Railway station in Cheshire, England

Ashley railway station serves the village and civil parish of Ashley in Cheshire, England. It is located on the Mid-Cheshire line, 17+3/4 mi south-west of Manchester Piccadilly.

== History ==
The station was opened by the Cheshire Midland Railway (CMR) on 12 May 1862, when the railway opened from Altrincham to Knutsford. The CMR was amalgamated into the Cheshire Lines Committee (CLC) on 15 August 1867.

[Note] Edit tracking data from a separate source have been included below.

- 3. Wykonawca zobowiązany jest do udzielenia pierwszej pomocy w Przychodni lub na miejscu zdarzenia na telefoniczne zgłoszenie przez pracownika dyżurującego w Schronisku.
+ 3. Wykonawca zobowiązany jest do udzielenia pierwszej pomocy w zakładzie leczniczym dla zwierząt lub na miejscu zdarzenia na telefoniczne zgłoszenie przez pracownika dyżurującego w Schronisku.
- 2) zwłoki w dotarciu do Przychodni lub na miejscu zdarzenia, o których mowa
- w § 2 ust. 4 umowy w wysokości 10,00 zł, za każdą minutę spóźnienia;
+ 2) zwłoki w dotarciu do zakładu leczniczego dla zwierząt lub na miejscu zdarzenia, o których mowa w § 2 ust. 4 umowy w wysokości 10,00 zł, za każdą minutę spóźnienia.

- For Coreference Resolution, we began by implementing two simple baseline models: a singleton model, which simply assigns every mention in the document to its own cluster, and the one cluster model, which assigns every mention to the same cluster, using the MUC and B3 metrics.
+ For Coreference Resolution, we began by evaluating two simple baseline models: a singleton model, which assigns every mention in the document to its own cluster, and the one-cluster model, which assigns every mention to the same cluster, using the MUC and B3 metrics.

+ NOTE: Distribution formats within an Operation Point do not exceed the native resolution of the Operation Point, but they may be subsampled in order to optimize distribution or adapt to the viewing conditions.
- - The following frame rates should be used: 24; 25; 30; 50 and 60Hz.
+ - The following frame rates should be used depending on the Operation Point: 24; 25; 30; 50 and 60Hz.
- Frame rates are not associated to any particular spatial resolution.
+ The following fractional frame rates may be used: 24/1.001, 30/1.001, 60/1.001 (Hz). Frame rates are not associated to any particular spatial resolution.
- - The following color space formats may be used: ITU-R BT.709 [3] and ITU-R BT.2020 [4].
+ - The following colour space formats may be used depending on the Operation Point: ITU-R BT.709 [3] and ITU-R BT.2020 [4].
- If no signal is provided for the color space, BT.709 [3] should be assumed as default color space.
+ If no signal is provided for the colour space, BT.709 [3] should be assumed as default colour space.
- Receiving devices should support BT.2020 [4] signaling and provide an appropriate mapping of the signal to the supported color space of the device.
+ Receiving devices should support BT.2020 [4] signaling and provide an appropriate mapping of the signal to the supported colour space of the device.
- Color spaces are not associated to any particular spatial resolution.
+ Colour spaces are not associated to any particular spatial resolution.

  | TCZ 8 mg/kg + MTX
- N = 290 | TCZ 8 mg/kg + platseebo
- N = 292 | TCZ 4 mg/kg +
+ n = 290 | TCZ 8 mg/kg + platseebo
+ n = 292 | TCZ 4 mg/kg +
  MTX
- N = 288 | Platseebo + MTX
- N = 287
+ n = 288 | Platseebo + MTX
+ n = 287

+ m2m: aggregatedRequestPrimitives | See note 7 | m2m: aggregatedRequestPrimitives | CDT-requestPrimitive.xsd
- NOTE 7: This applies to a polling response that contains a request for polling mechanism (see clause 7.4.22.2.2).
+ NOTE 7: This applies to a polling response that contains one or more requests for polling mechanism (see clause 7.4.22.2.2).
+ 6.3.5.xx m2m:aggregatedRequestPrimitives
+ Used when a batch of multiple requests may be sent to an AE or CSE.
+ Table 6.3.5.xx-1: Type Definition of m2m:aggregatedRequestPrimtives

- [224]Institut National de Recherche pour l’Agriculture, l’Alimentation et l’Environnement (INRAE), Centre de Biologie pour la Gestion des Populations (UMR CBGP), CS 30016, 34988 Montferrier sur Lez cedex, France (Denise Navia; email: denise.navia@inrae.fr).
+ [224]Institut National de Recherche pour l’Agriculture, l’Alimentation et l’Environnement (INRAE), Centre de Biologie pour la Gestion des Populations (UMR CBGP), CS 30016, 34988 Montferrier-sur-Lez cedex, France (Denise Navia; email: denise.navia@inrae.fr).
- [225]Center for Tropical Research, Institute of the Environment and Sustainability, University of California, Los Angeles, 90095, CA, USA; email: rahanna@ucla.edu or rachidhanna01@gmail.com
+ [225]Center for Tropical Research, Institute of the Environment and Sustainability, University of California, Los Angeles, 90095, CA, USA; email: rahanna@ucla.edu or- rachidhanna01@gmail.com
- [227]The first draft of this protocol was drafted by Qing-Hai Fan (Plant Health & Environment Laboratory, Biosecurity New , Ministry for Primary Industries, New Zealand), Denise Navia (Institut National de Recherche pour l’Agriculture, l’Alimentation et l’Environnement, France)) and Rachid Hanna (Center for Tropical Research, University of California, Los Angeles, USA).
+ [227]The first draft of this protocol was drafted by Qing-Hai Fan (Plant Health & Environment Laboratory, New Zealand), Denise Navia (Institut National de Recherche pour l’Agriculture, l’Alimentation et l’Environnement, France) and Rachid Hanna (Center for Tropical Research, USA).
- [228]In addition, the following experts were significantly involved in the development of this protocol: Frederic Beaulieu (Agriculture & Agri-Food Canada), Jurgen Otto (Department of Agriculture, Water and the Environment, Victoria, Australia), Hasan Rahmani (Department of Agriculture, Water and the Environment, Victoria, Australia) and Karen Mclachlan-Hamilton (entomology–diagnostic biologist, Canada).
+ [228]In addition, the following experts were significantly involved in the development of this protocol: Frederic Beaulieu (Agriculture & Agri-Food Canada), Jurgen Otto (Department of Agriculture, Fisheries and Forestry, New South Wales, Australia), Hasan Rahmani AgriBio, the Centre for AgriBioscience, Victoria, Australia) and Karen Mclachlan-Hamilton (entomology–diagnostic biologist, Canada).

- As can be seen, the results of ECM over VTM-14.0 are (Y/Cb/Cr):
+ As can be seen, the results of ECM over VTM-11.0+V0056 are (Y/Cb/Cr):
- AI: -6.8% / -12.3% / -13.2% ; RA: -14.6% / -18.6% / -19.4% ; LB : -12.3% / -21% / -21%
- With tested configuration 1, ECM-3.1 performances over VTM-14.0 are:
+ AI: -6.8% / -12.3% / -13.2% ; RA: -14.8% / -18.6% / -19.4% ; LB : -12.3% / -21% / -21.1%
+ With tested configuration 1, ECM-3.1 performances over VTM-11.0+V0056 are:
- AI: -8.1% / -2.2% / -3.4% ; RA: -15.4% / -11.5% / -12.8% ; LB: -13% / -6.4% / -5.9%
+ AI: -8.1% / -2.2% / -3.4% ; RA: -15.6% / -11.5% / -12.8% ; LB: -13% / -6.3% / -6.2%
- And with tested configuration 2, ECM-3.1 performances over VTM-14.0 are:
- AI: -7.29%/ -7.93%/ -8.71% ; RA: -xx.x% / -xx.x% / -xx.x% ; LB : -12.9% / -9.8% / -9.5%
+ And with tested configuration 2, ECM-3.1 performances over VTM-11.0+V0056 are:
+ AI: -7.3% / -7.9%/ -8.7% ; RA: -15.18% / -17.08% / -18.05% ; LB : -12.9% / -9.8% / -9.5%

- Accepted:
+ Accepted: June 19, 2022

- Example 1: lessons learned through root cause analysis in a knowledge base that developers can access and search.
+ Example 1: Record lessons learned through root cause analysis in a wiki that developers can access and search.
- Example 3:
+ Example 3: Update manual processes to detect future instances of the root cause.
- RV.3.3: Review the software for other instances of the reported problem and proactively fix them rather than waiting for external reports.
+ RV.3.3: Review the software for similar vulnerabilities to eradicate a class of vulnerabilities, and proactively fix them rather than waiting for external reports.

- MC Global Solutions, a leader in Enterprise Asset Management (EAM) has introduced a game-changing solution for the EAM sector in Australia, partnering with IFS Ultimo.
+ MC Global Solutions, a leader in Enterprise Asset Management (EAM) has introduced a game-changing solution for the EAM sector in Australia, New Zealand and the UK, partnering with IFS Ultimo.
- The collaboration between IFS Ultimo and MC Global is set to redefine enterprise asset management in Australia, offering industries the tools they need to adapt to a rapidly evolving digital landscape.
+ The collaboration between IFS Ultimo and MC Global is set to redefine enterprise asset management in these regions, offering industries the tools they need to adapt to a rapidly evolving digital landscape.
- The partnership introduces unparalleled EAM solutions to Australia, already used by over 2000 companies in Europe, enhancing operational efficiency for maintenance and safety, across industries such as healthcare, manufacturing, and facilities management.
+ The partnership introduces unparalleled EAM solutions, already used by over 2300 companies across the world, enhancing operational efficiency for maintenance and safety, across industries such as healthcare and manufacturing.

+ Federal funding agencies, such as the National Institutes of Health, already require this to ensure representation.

The station was served by passenger trains from Manchester Central to Northwich and Chester Northgate. The CLC remained an independent entity, as a joint London, Midland and Scottish Railway and London and North Eastern Railway operation after the Grouping of 1923, until the creation of British Railways (BR). The station then passed on to the London Midland Region of British Railways on nationalisation on 1 January 1948.

When sectorisation was introduced in the 1980s, the station was served by Regional Railways under arrangement with the Greater Manchester Passenger Transport Executive (GMPTE), until the privatisation of British Rail.

The station retains many of its original features and buildings, although these have been converted for residential use.

== Facilities ==
The station is unstaffed and was, until 12 December 2010, a request stop only. Amenities here are very basic, with just a single waiting shelter on platform 2 and bench seating, timetable posters and a public telephone. A ticket vending machine is in place for the purchase of tickets and for the collection of pre-paid tickets. Step-free access is available to both platforms.

== Service ==
There is an hourly service, with more at peak times, on weekdays and Saturdays running to Manchester via Stockport and in the opposite direction to Chester. Trains call every two hours on Sundays.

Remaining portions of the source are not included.